> PROBLEM DETAILS:
Filter the material below down to the lines containing the word "used".

[EXCERPTED DATA Boundary: Start]

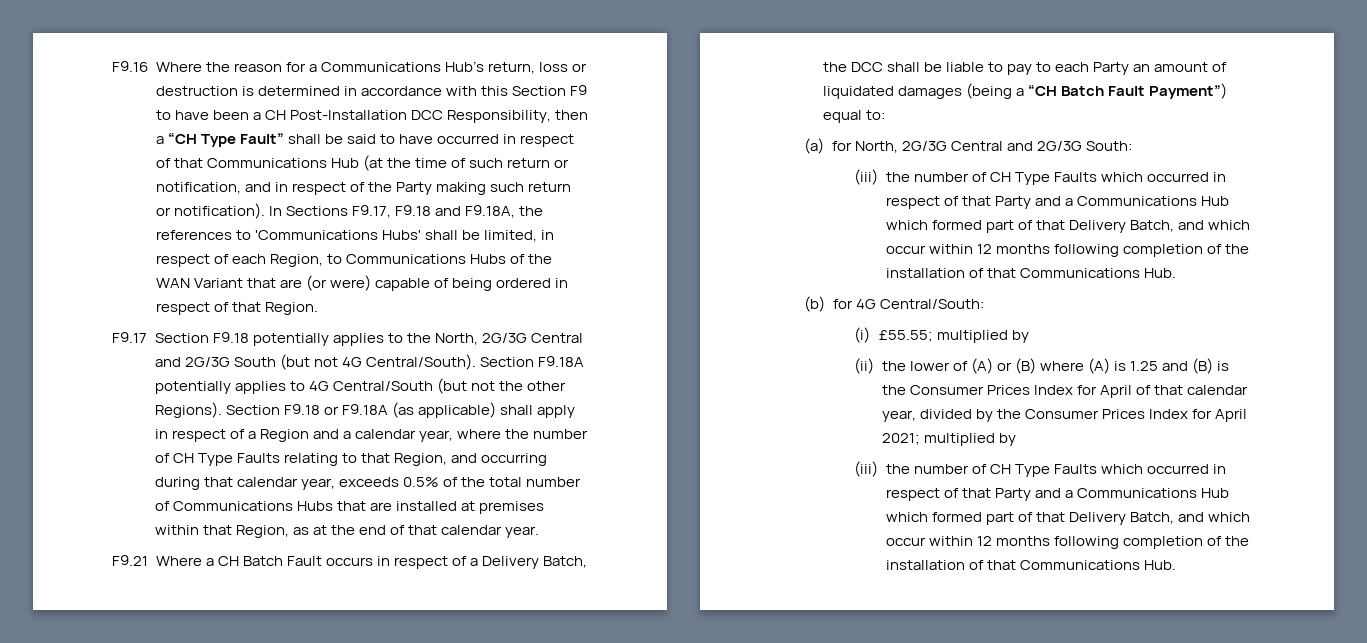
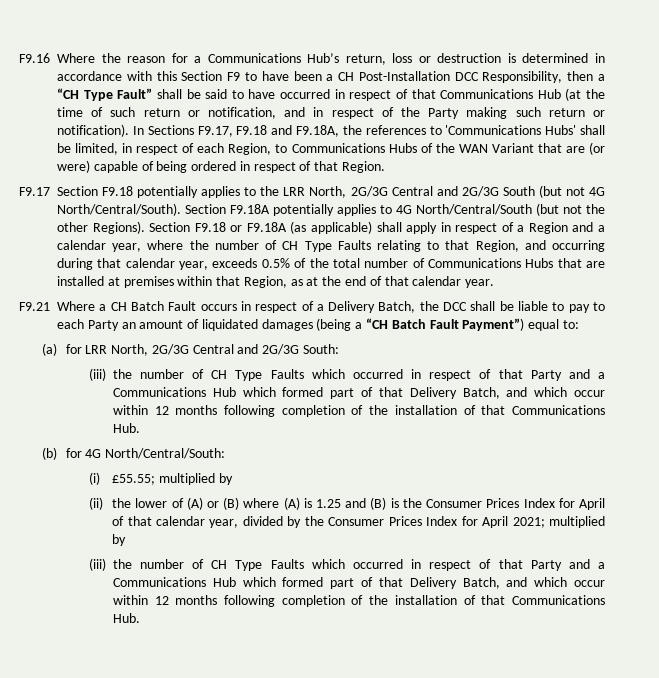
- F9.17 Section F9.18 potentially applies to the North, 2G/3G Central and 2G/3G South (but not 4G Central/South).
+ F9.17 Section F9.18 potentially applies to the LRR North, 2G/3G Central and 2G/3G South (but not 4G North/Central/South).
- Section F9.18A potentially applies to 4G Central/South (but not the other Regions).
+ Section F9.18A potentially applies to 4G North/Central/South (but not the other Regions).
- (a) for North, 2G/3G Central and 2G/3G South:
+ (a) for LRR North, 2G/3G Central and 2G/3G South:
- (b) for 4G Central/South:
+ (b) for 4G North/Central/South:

[EXCERPTED DATA Boundary: End]
[EXCERPTED DATA Boundary: Start]

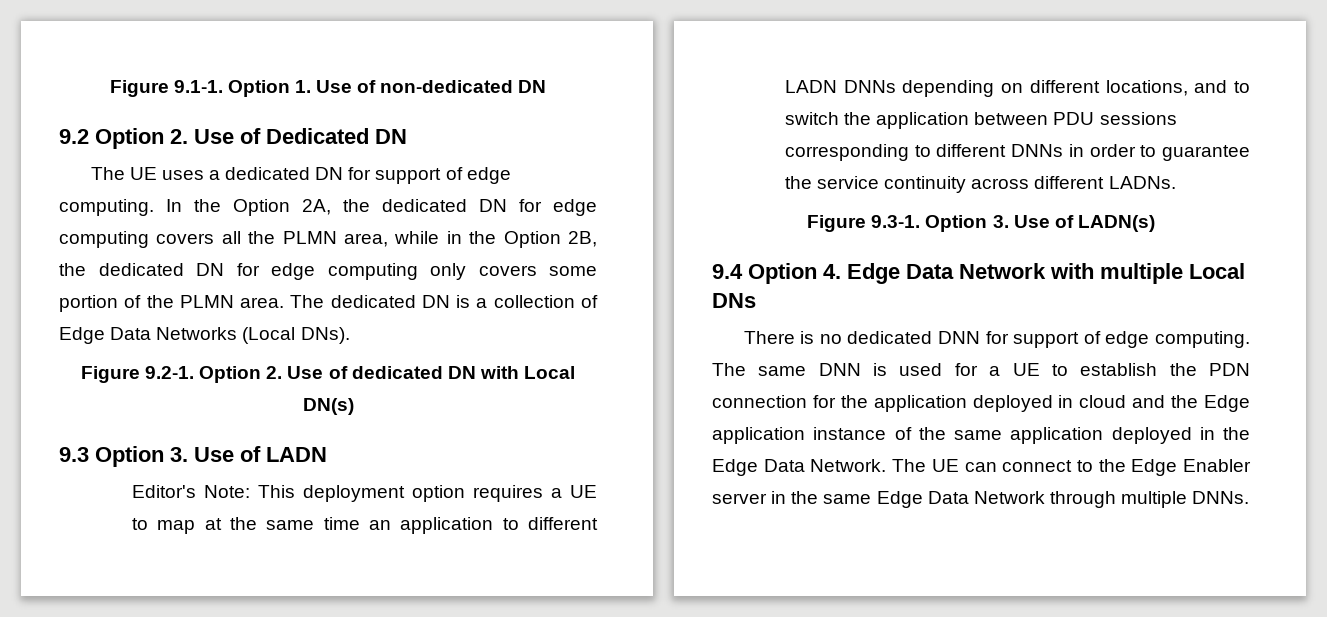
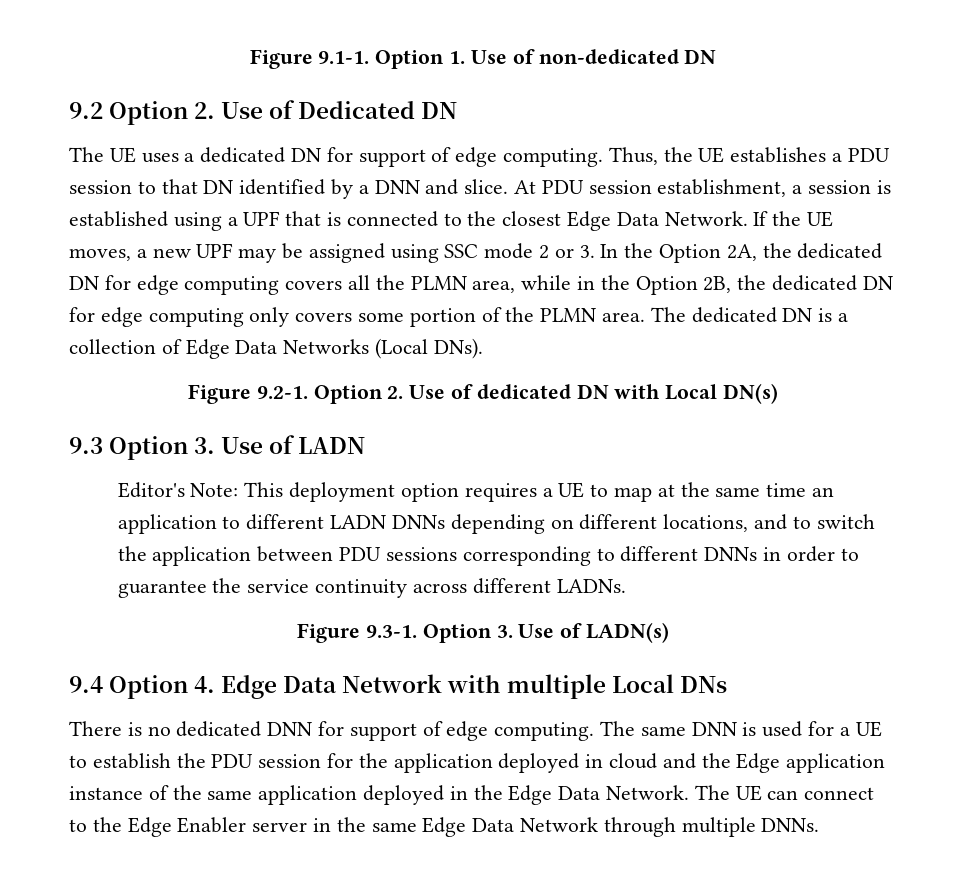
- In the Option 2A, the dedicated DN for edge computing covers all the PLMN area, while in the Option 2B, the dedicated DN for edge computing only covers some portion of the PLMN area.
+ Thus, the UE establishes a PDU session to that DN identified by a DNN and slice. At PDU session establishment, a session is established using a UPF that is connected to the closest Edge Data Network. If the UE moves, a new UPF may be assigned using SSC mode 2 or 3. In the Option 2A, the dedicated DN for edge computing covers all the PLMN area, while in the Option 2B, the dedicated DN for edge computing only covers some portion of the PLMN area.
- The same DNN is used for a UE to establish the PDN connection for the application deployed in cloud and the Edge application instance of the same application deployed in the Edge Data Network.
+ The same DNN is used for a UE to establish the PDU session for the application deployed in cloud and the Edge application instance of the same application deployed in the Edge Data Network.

[EXCERPTED DATA Boundary: End]

> ANSWER TO THIS PROBLEM:
- The same DNN is used for a UE to establish the PDN connection for the application deployed in cloud and the Edge application instance of the same application deployed in the Edge Data Network.
+ The same DNN is used for a UE to establish the PDU session for the application deployed in cloud and the Edge application instance of the same application deployed in the Edge Data Network.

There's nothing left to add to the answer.